MP 315.5 5th Subdivision -
Here is an interesting shot. The train is northbound at the North Wye during the flood of 1937. The Ohio River began rising on January 5, 1937, but it was not a flood at first. On January 20, experts predicted that the river would reach fifty-two feet in average depth. However, the seawalls (walls constructed along the shoreline to prevent erosion) were sixty feet high. No one was prepared for the crest of sixty-five feet in 1937, which caused fifty-six - communities to be evacuated. The flood finally subsided on February 9, 1937. Seventy-five million dollars in damages had been caused, and that was in 1937 when one dollar was equivalent to twelve dollars now. The damages would be equal to nearly one billion dollars today
North end of Vernia siding but not as we know it today. The photo was taken about McDonald Lane. The new set off track is to the left of the main. The industry to the right is a fertilizer company. In the distance is the JR Stem log yard. A 1952 timetable showing Vernia holding 103 cars based on 46 foot car lengths or a total of 4738 ft. A timetable dated 1962 shows Vernia holding 148 cars based on 46 foot car lengths or a total of 6808 feet. Tthe Monon extended Vernia to Grant Line Road when they built the spur into Pillsbury about 1959. Coincidentally, a 1928 timetable doesn't list a siding at Vernia.
Left: The Thoroughbred passes by Hausfeldt Lane, July 1962 on its way to Louisville. F3 #84A spent much of her Monon career in passenger service.
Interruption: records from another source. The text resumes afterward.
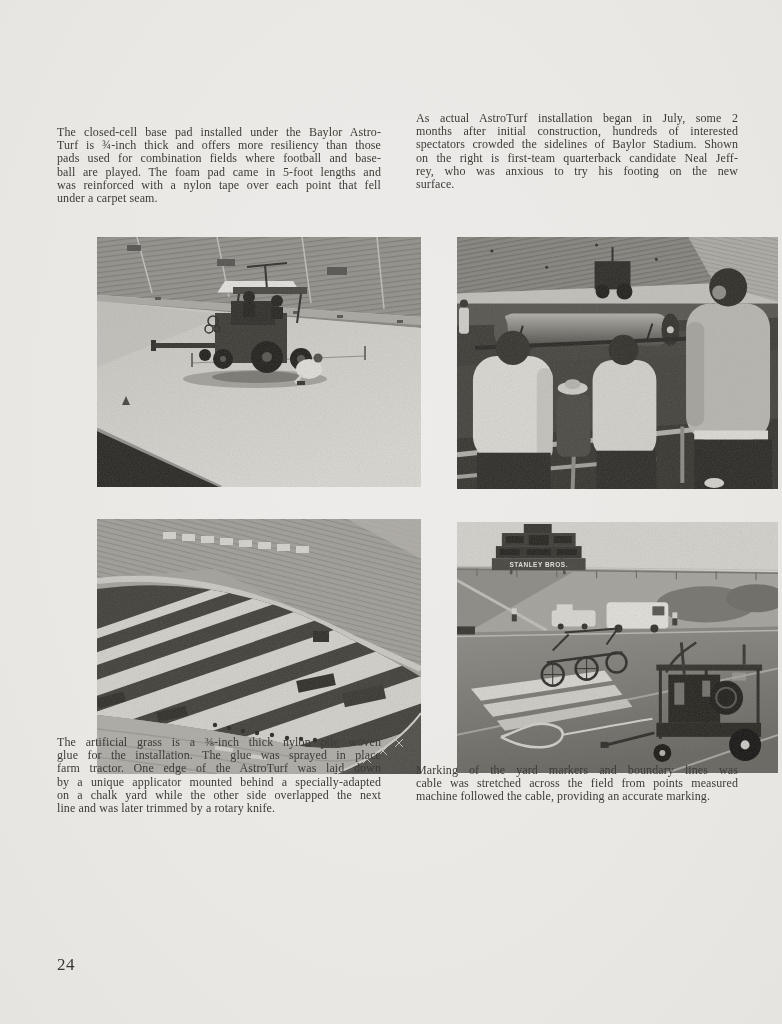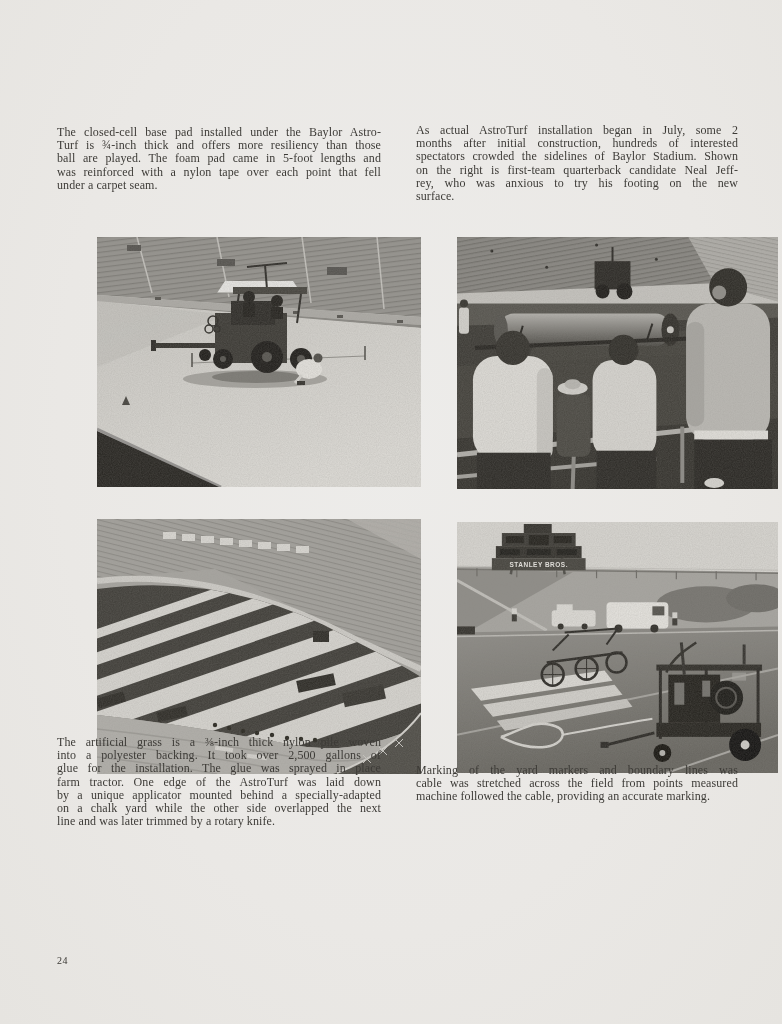"As actual AstroTurf installation began" #intro-right { top: 124px -> 112px }
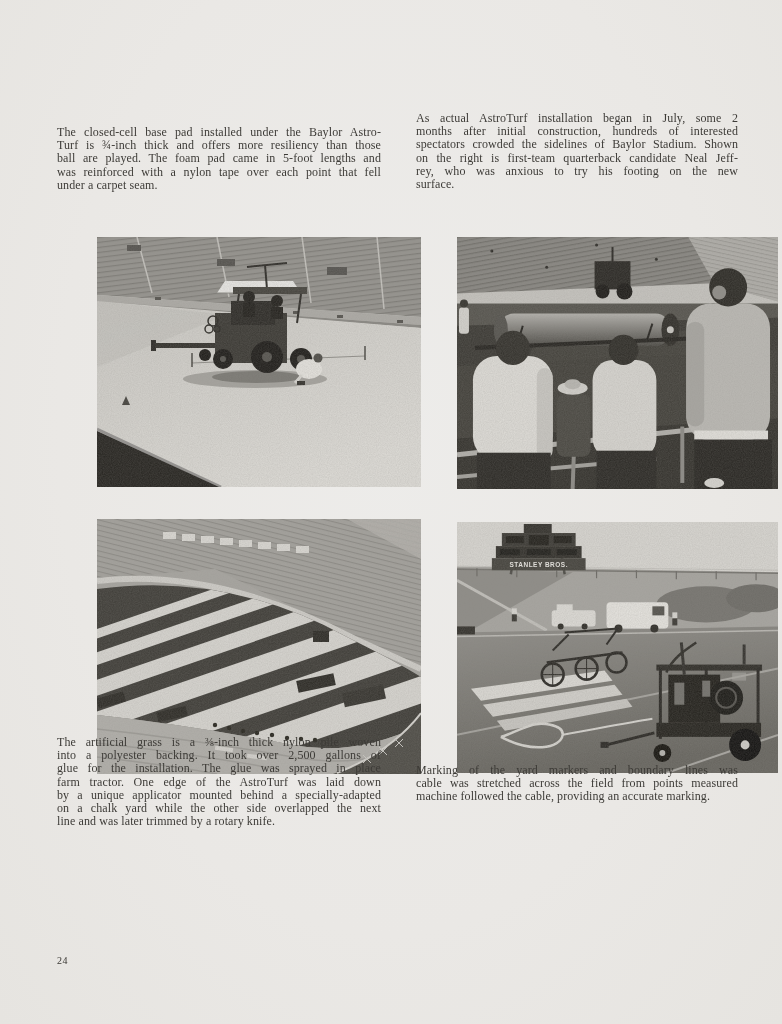"pads used for combination fields" div.jline { html: none -> <div>pads used for combination fields where football and base-</div> }
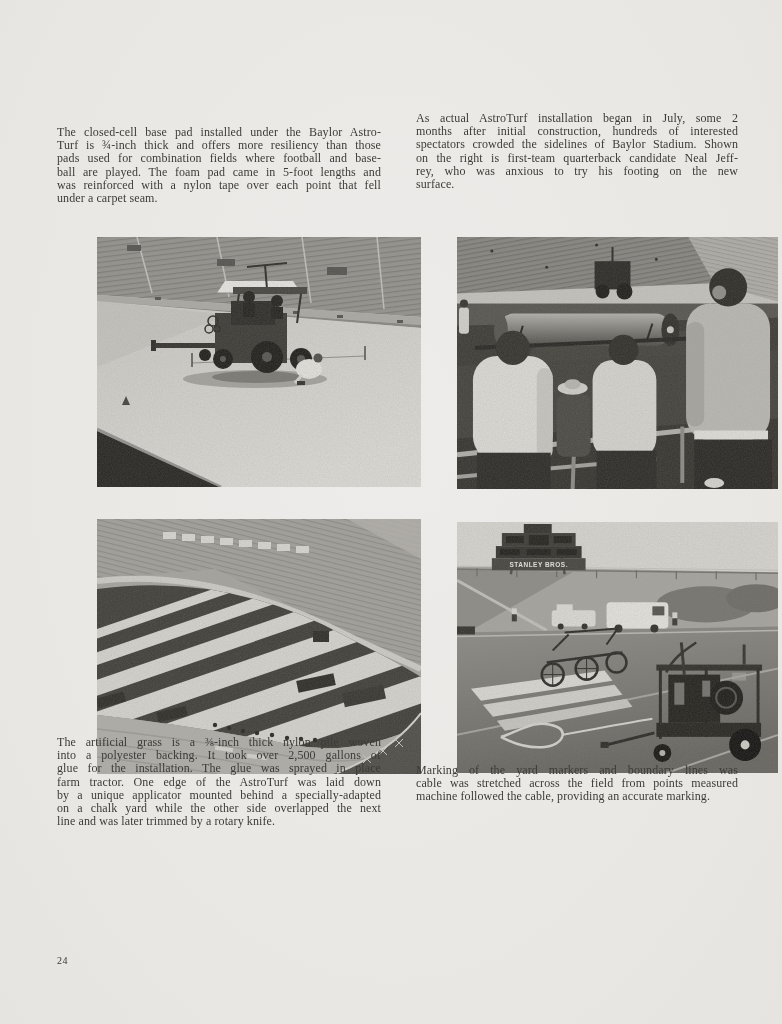"into a polyester backing. It" div.jline { html: <div>into a polyester backing. It took over 2,500 gallons of</div> -> none }
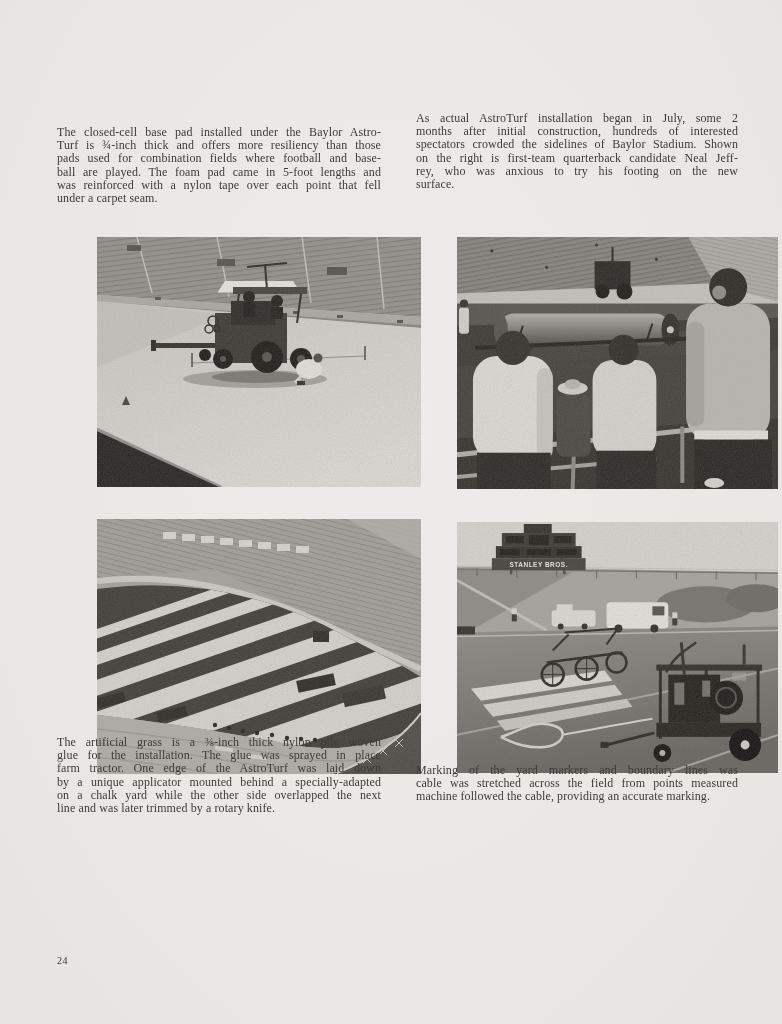"24" #page-number { font-size: 10px -> 17px }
Right: Train #5 arriving on the northside of New Albany in June 1962. Note that all the trailing passenger equipment are still in red and gray livery.
Left: Passenger train at McDonald Lane on the northside of New Albany, 1962. Right: Southbound in red and gray at Durgee Road on the north side of New Albany
Left: Alco RS2's draw a local freight through Vernia, December 1960. Right: Train #73, May 30, 1965 on the mainline at Vernia.
NEW 01-18-2011 Local freight in the hole at Vernia, 1964. -Linton Moss Photograph-
Industry along the mainline, 1979. Left: Industrial building in Vernia. Note old Monon loading platform to the middle-left side of the picture. Right: Hoosier Panel Company, circa 1979. Just another of the many industries once served by the Monon.
Southbound CSX freight at Vernia, Indiana Randy Moore Photograph.
Action near Vernia. Left: J772 is the local heading northbound at the "North Wye" just south of Vernia, February 2001. Right: Q686 northbound just south of Vernia, July 1995.
Left: Is the motorist lucky, or just stupid? Q687 southbound at Vernia, July 1995. Right: February 1976. New signals that the L&N installed at North Vernia, but they weren't in service yet. These signals would be replaced in 1997 with ugly color light ones along with self restoring power switch.